— Не стану притворяться, будто это меня огорчает, — сказал я. По правде говоря, во время его отсутствия мы с мисс Грант дали волю воображению, украшая поместье зелеными полями, цветниками и террасой; многое из этого я с тех пор осуществил.
Затем мы отправились в Куинсферри, где нас радушно принял Ранкилер, который буквально лез вон из кожи, стараясь угодить столь важному гостю. Здесь прокурор с искренним участием стал подробно вникать в мои дела и часа два просидел со стряпчим у него в кабинете, причем выказал (как я после узнал) большое уважение ко мне и заботу о моей судьбе. Чтобы скоротать время, мы с мисс Грант и молодым Ранкилером взяли лодку и поплыли через залив к Лаймкилнсу. Ранкилер был смешон (и, как мне показалось, дерзок), когда стал громко восхищаться молодой дамой, и, хотя эта слабость столь присуща их полу, я удивился, видя, что она как будто чуточку польщена. Но это оказалось к лучшему: когда мы переправились на другой берег, она велела ему сторожить лодку, а мы с ней пошли дальше, в трактир.

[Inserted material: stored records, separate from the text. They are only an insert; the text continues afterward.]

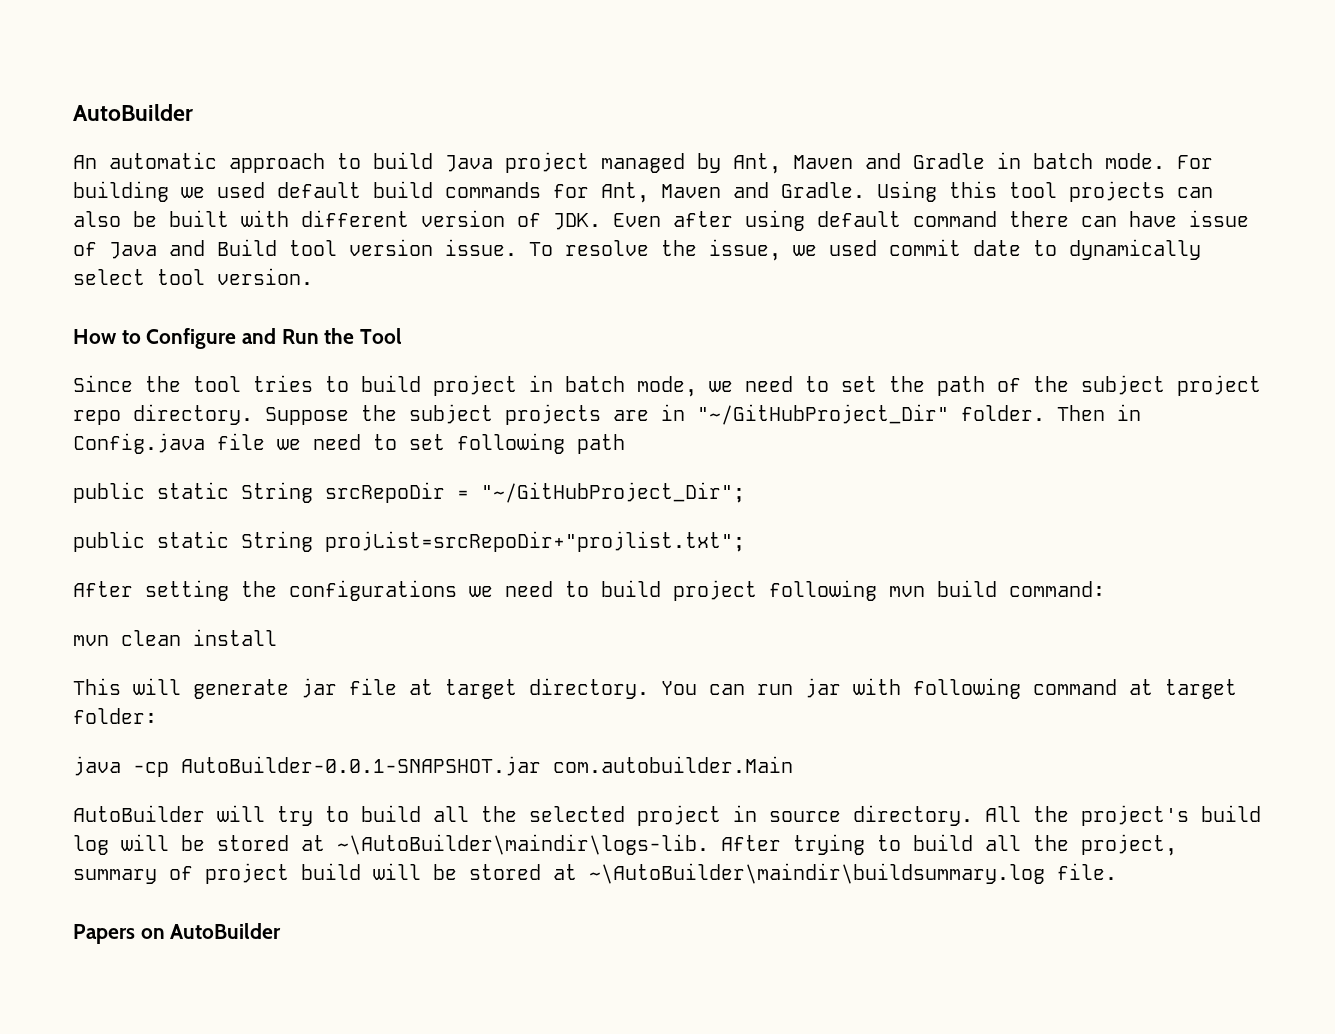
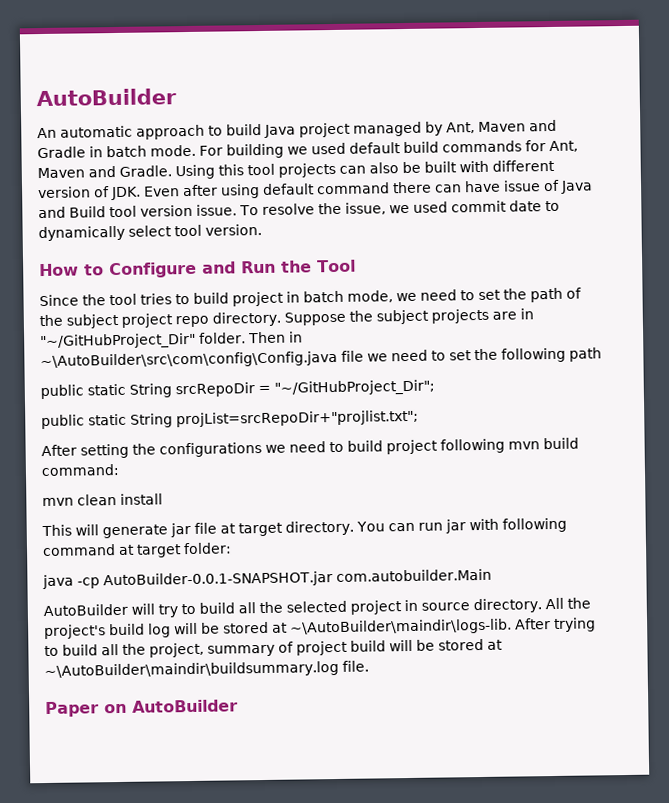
[73,433,205,454] Config.java -> [40,350,338,370] ~\AutoBuilder\src\com\config\Config.java
(445, 442) none -> [474,348,498,361] the
[73,924,135,944] Papers -> [45,701,99,718] Paper

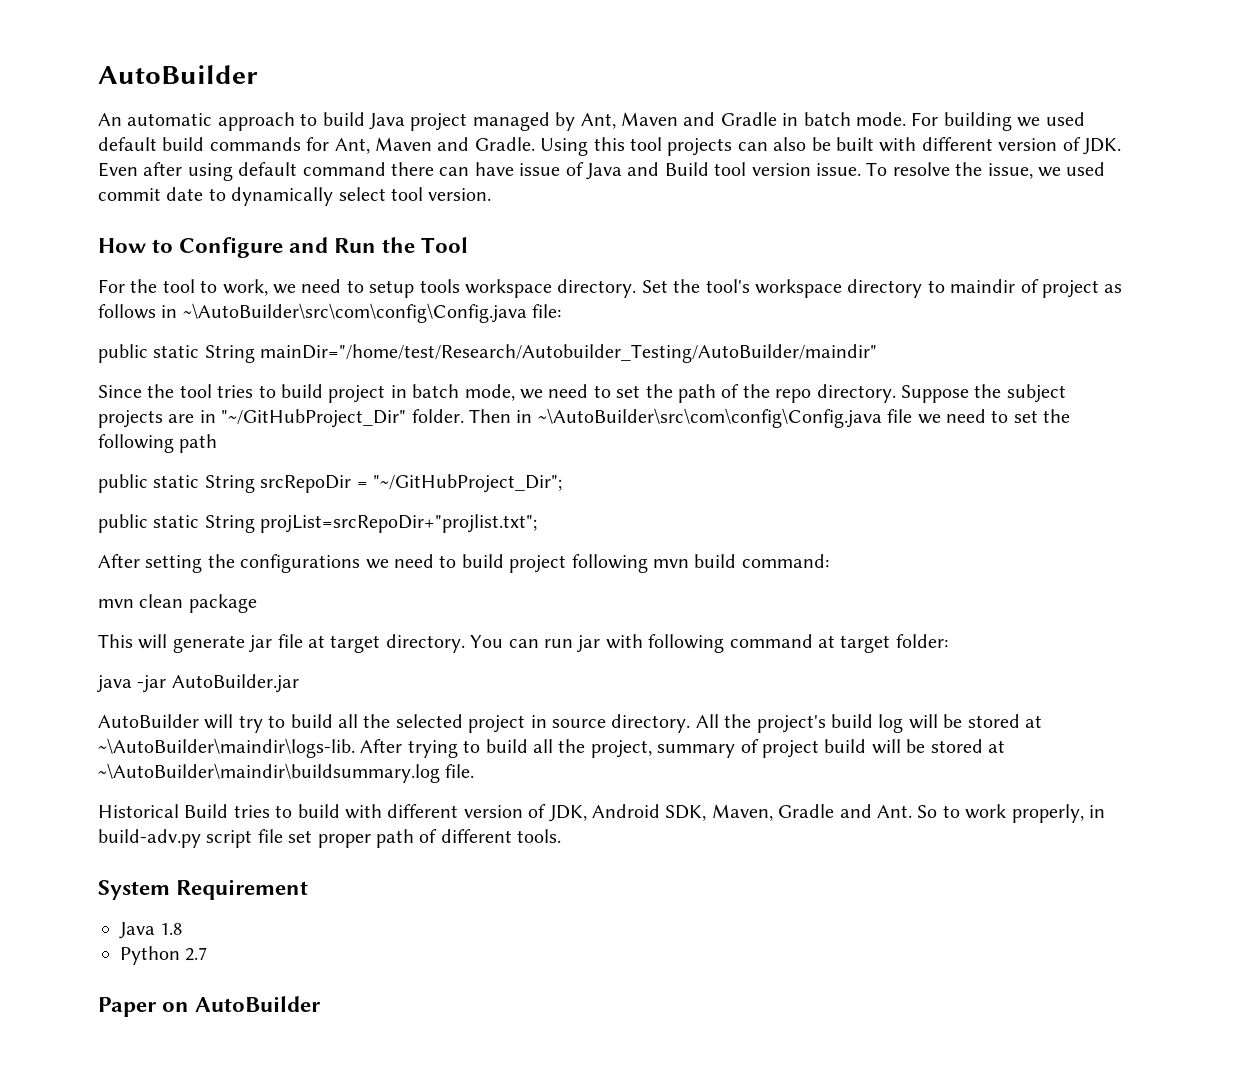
(356, 266) none -> [98,279,1123,298] [98,303,562,323] [98,344,878,363] // For the tool to work, we need to setup tools workspace directory. Set the tool's workspace directory to maindir of project as follows in ~\AutoBuilder\src\com\config\Config.java file: // public static String mainDir="/home/test/Research/Autobuilder_Testing/AutoBuilder/maindir"
[66,313,173,329] subject project -> (770, 391) none
[120,493,163,505] install -> [188,594,257,613] package
[77,568,492,589] -cp AutoBuilder-0.0.1-SNAPSHOT.jar com.autobuilder.Main -> [137,674,299,693] -jar AutoBuilder.jar
(369, 666) none -> [98,804,1105,823] [98,829,562,848] [98,879,309,900] [119,922,183,939] [120,946,208,965] // Historical Build tries to build with different version of JDK, Android SDK, Maven, Gradle and Ant. So to work properly, in build-adv.py script file set proper path of different tools. // System Requirement // Java 1.8 // Python 2.7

Она сама этого пожелала, потому что ее заинтересовал мой рассказ об Элисон Хэсти и она захотела увидеть девушку. Мы снова застали ее одну — отец ее, должно быть, целыми днями трудился в поле, — и она, как полагается, учтиво присела перед джентльменом и красивой молодой дамой в платье для верховой езды.
— Разве вы не хотите поздороваться со мной как следует? — спросил я, протягивая руку. — И разве вы не помните старых друзей?
— Господи! Да что же это! —воскликнула она. — Ей-богу, да ведь вы же тот оборванец…
— Он самый, — подтвердил я.
— Сколько раз я вспоминала вас и вашего друга, и до чего ж мне приятно видеть вас в богатой одежде! — воскликнула она. — Я тогда поняла, что вы нашли своих, потому что вы прислали мне такой дорогой подарок, не знаю уж, как вас за него благодарить.
— Вот что, — сказала мне мисс Грант, — пойдите-ка прогуляйтесь, будьте умником. Я пришла сюда не для того, чтобы тратить время понапрасну. Нам с ней надо поговорить.
Она пробыла в доме минут десять, а когда вышла, я заметил два обстоятельства: глаза у нее покраснели, а с груди исчезла серебряная брошь. Это глубоко меня тронуло.
— Сейчас вы прекрасны, как никогда, — сказал я.
— Ох, Дэви, не будьте таким высокопарным глупцом, — сказала она и до самого вечера была со мной суровее, чем обычно.
Когда мы вернулись, в доме уже зажигали свечи.
Долгое время я ничего больше не слышал о Катрионе — мисс Грант была непроницаема и, когда я заговаривал о ней, заставляла меня умолкнуть своими шутками. Но однажды, вернувшись с прогулки, она застала меня одного в гостиной, где я занимался французским языком, и я заметил в ней какую-то перемену; глаза ее ярко блестели, она раскраснелась и, поглядывая на меня, то и дело прятала улыбку. Словно воплощение шаловливого лукавства, она с живостью вошла в комнату, затеяла со мной ссору из-за какого-то пустяка и, уж во всяком случае, без малейшего повода с моей стороны. Я очутился будто в трясине — чем решительней старался я выбраться на твердое место, тем глубже увязал; наконец она решительно заявила, что никому не позволит так дерзко ей отвечать и я должен на коленях молить о прощении.
Ее беспричинные нападки разозлили меня.
— Я не сказал ничего такого, что могло бы вызвать ваше неудовольствие, — сказал я, — а на колени я становлюсь только перед богом.
— Я богиня и тоже имею на это право! — воскликнула она, тряхнув каштановыми кудрями, и покраснела. — Всякий мужчина, который приближается ко мне настолько, что я могу задеть его юбкой, обязан стоять передо мной на коленях!
— Ну ладно, я так и быть готов просить у вас прощения, хотя клянусь, не знаю за что, — отвечал я. — Но всякие театральные жесты я оставляю другим.
— Ах, Дэви! — сказала она. — А если я вас попрошу?
Я подумал, что напрасно вступил с ней в спор, да еще по такому пустому поводу, ведь женщина все равно что неразумное дитя.
— Мне это кажется ребячеством, — сказал я, — недостойным того, чтобы вы об этом просили, а я исполнял такую просьбу. Но так и быть, я согласен, и если на мне будет пятно, то по вашей вине.
С этими словами я добросовестно стал на колени.
— То-то! — воскликнула она. — Вот подобающая поза, к которой я и старалась вас принудить. — Тут она крикнула: — Ловите! —бросила мне сложенную записочку и со смехом выбежала из комнаты.
На записке не было ни числа, ни обратного адреса.